Version comparison data
######
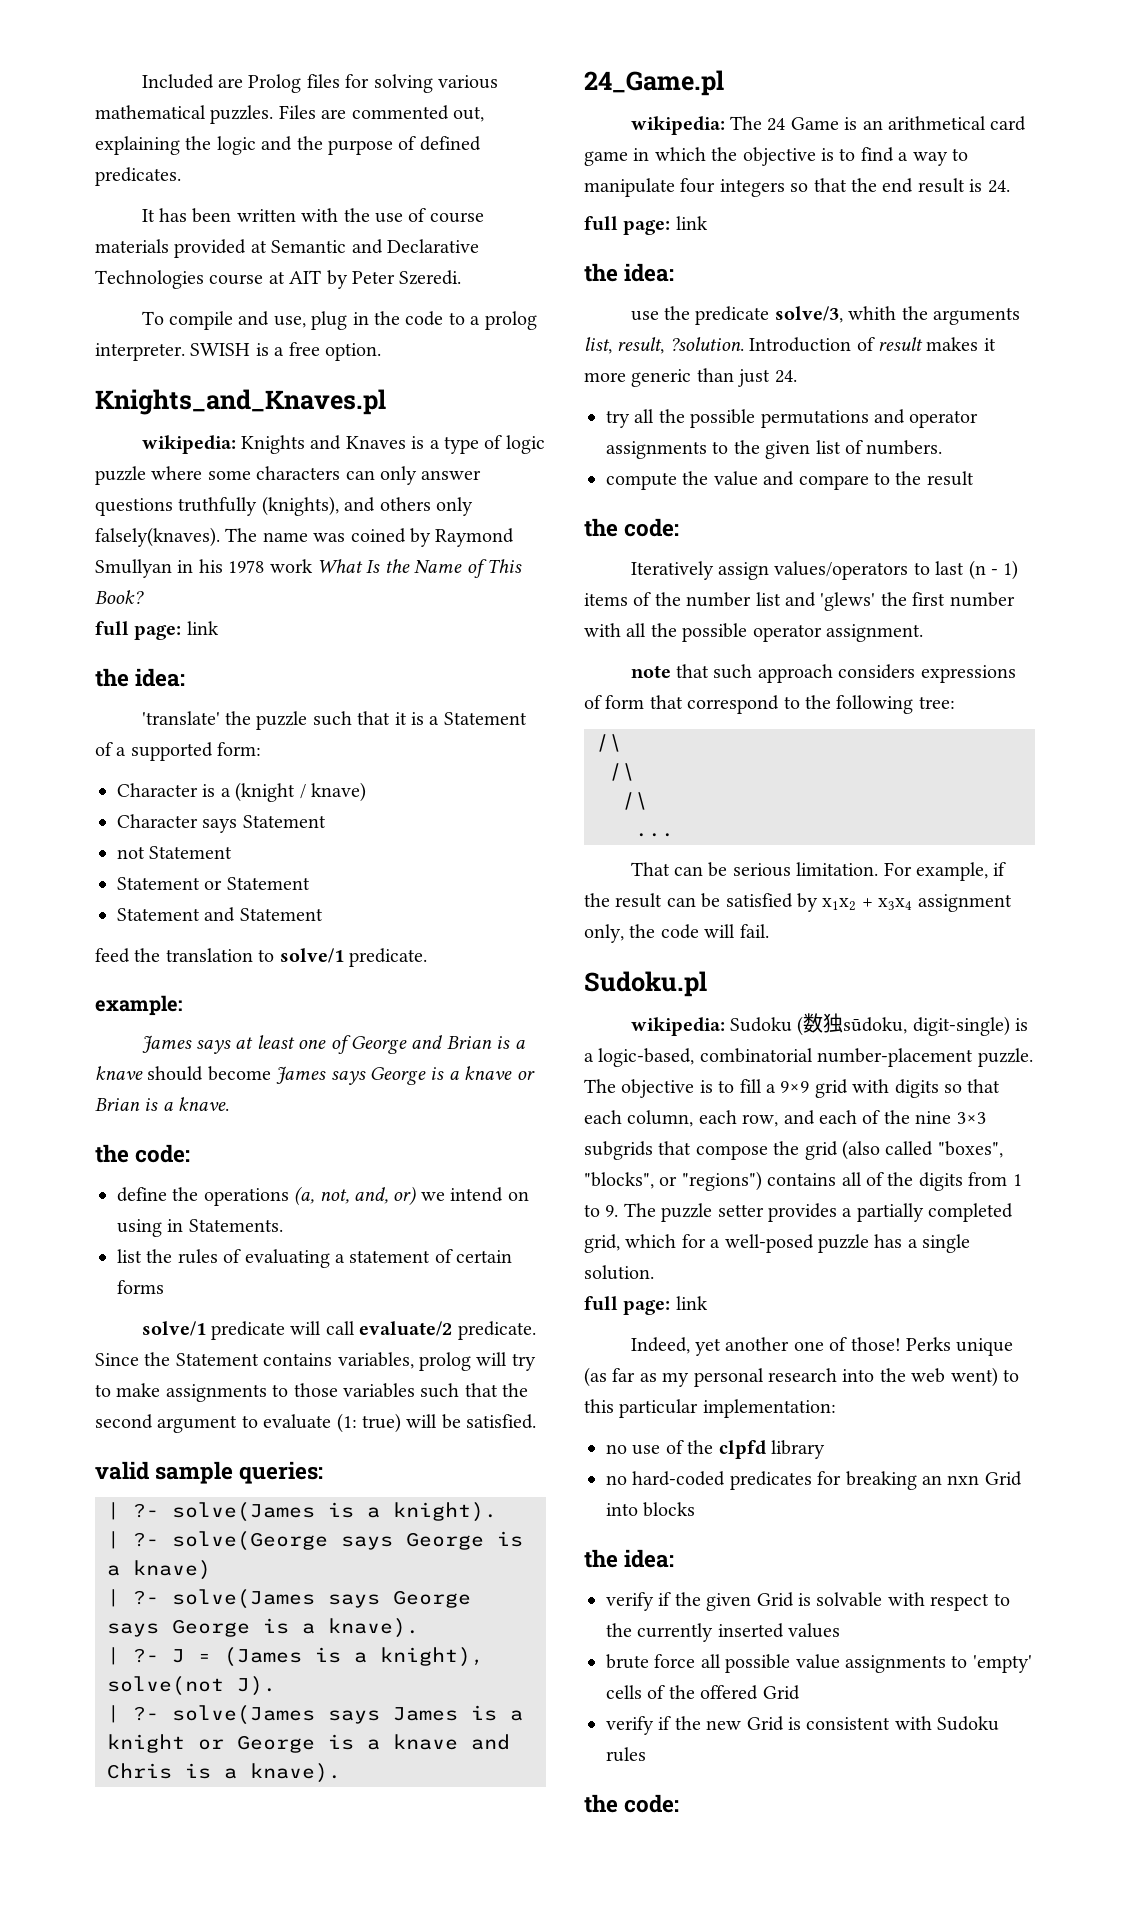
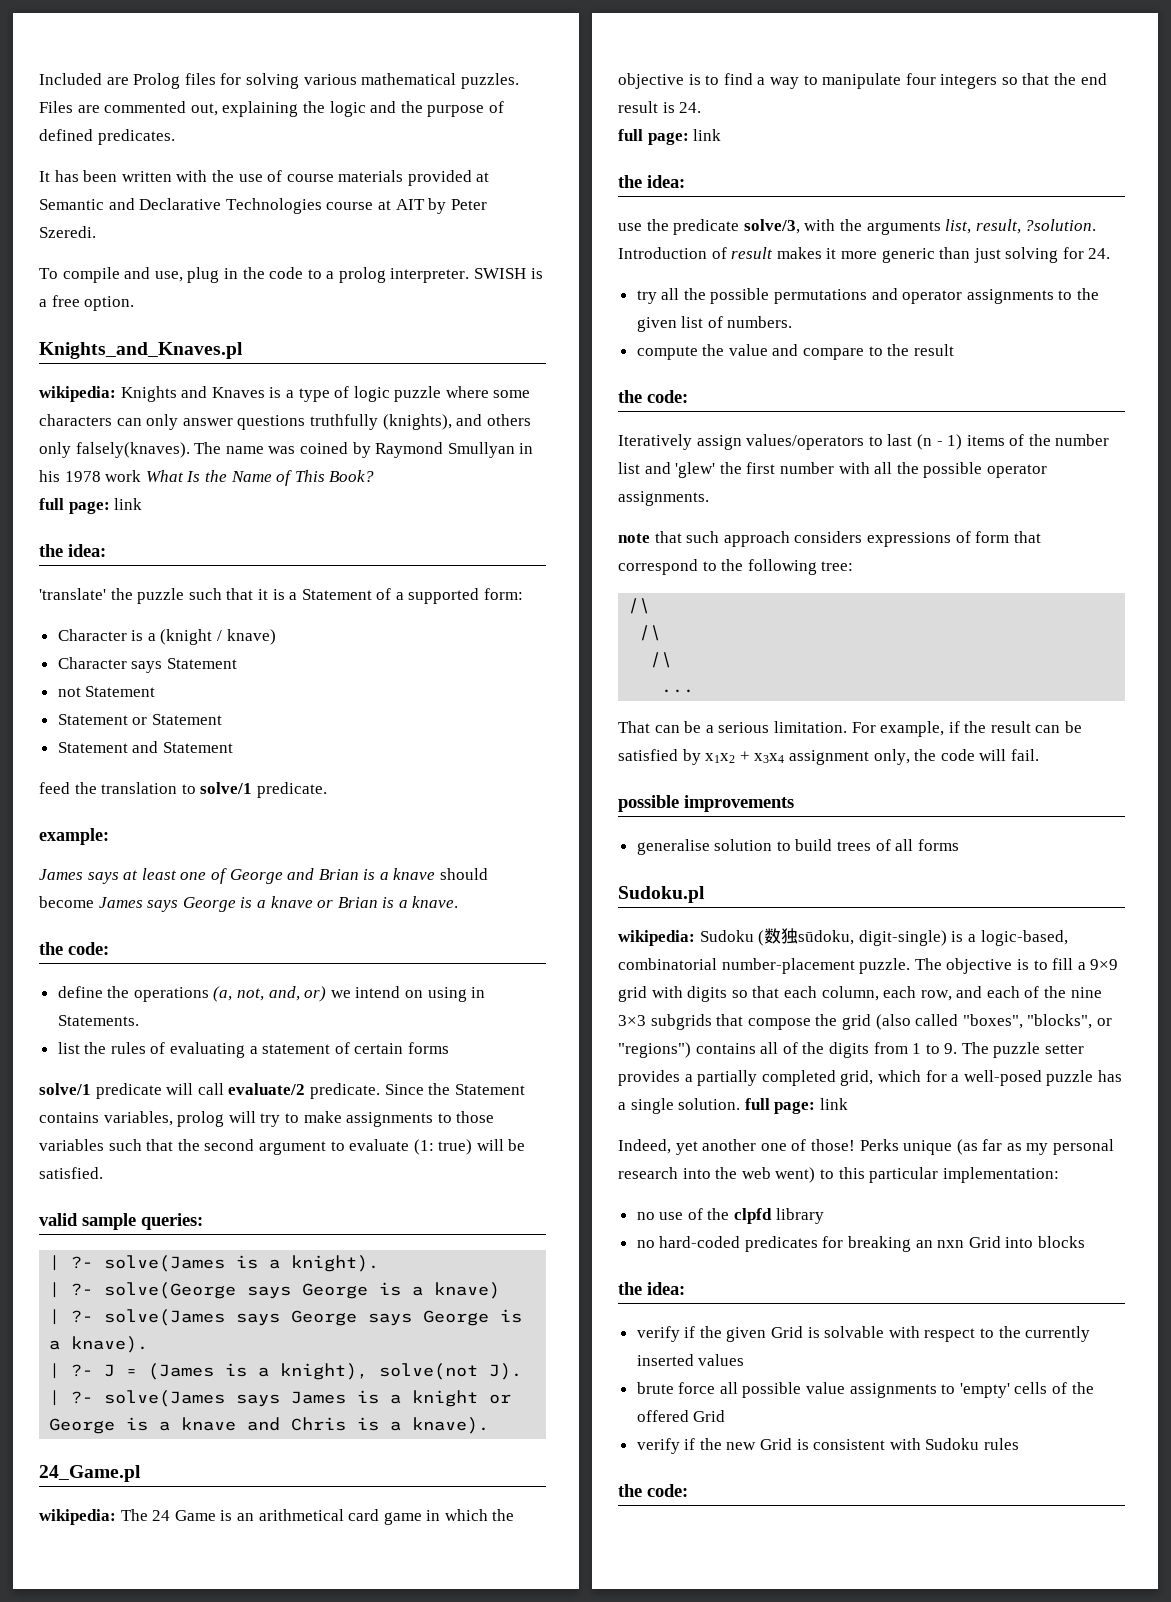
[848,306,897,320] whith -> [804,219,836,231] with
(771, 378) none -> [1005,247,1084,263] solving for
[820,592,876,611] 'glews' -> [675,462,716,478] 'glew'
[826,624,923,642] assignment. -> [618,491,709,506] assignments.
(728, 869) none -> [705,725,714,733] a
(769, 931) none -> [618,795,794,812] [636,839,959,855] // possible improvements // generalise solution to build trees of all forms
(654, 1272) // -> (741, 1104) none

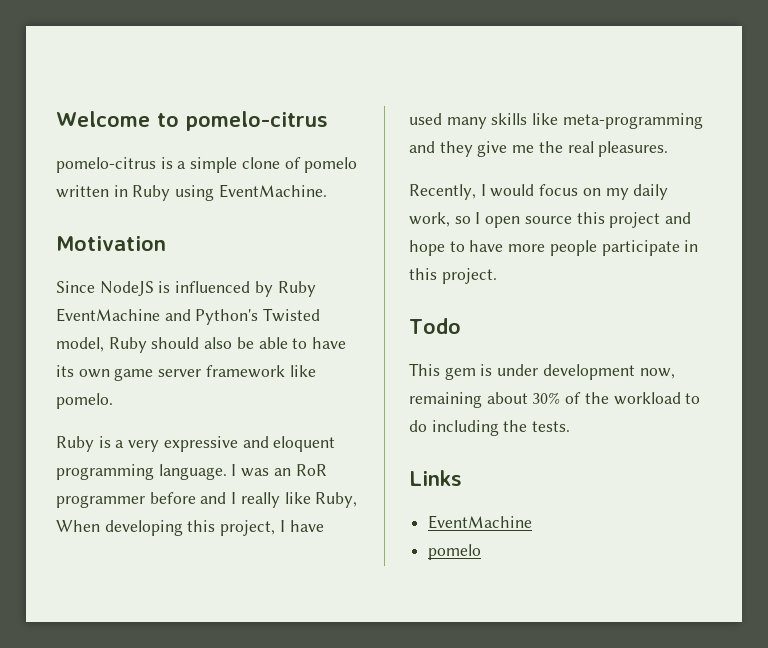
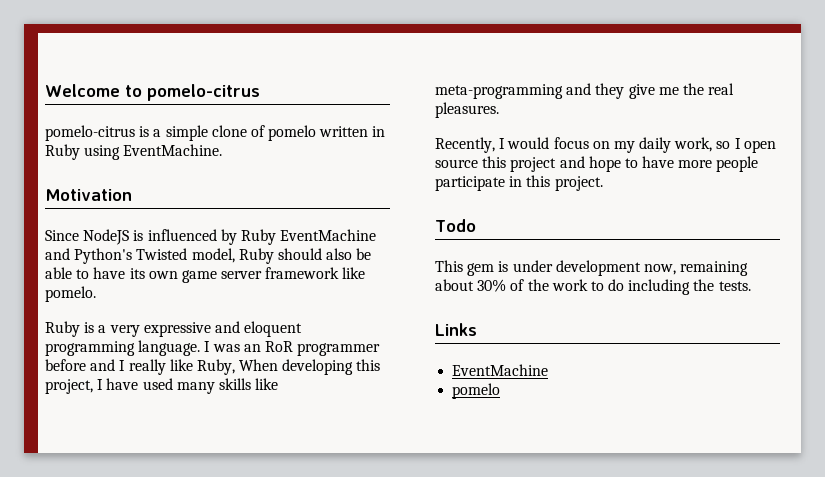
[613,392,681,405] workload -> [551,279,588,291] work

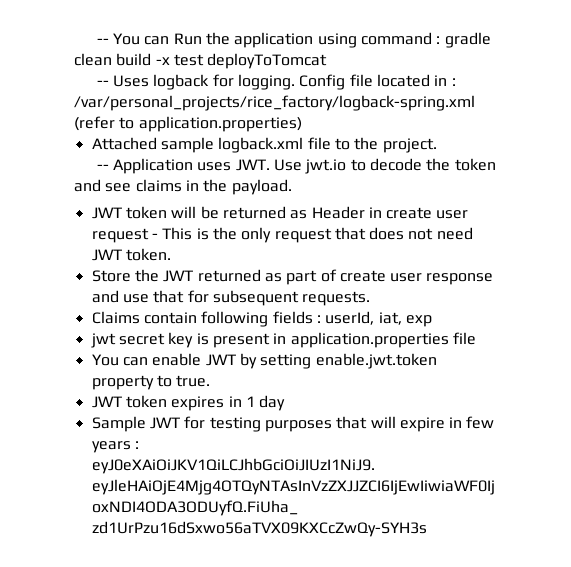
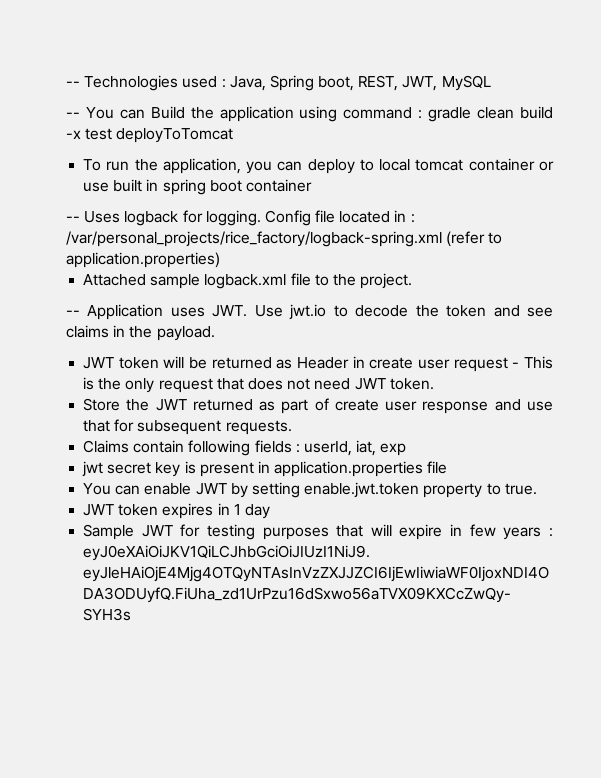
[96,33,202,45] -- You can Run -> [66,75,491,91] [66,106,185,119] -- Technologies used : Java, Spring boot, REST, JWT, MySQL // -- You can Build
(328, 61) none -> [83,158,554,174] [83,179,312,195] // To run the application, you can deploy to local tomcat container or use built in spring boot container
######
__Activity__.
Retype every entry above exactly and, please, skip the pictures.

__Solution to this task__.
[848,306,897,320] whith -> [804,219,836,231] with
(771, 378) none -> [1005,247,1084,263] solving for
[820,592,876,611] 'glews' -> [675,462,716,478] 'glew'
[826,624,923,642] assignment. -> [618,491,709,506] assignments.
(728, 869) none -> [705,725,714,733] a
(769, 931) none -> [618,795,794,812] [636,839,959,855] // possible improvements // generalise solution to build trees of all forms
(654, 1272) // -> (741, 1104) none

[613,392,681,405] workload -> [551,279,588,291] work

[96,33,202,45] -- You can Run -> [66,75,491,91] [66,106,185,119] -- Technologies used : Java, Spring boot, REST, JWT, MySQL // -- You can Build
(328, 61) none -> [83,158,554,174] [83,179,312,195] // To run the application, you can deploy to local tomcat container or use built in spring boot container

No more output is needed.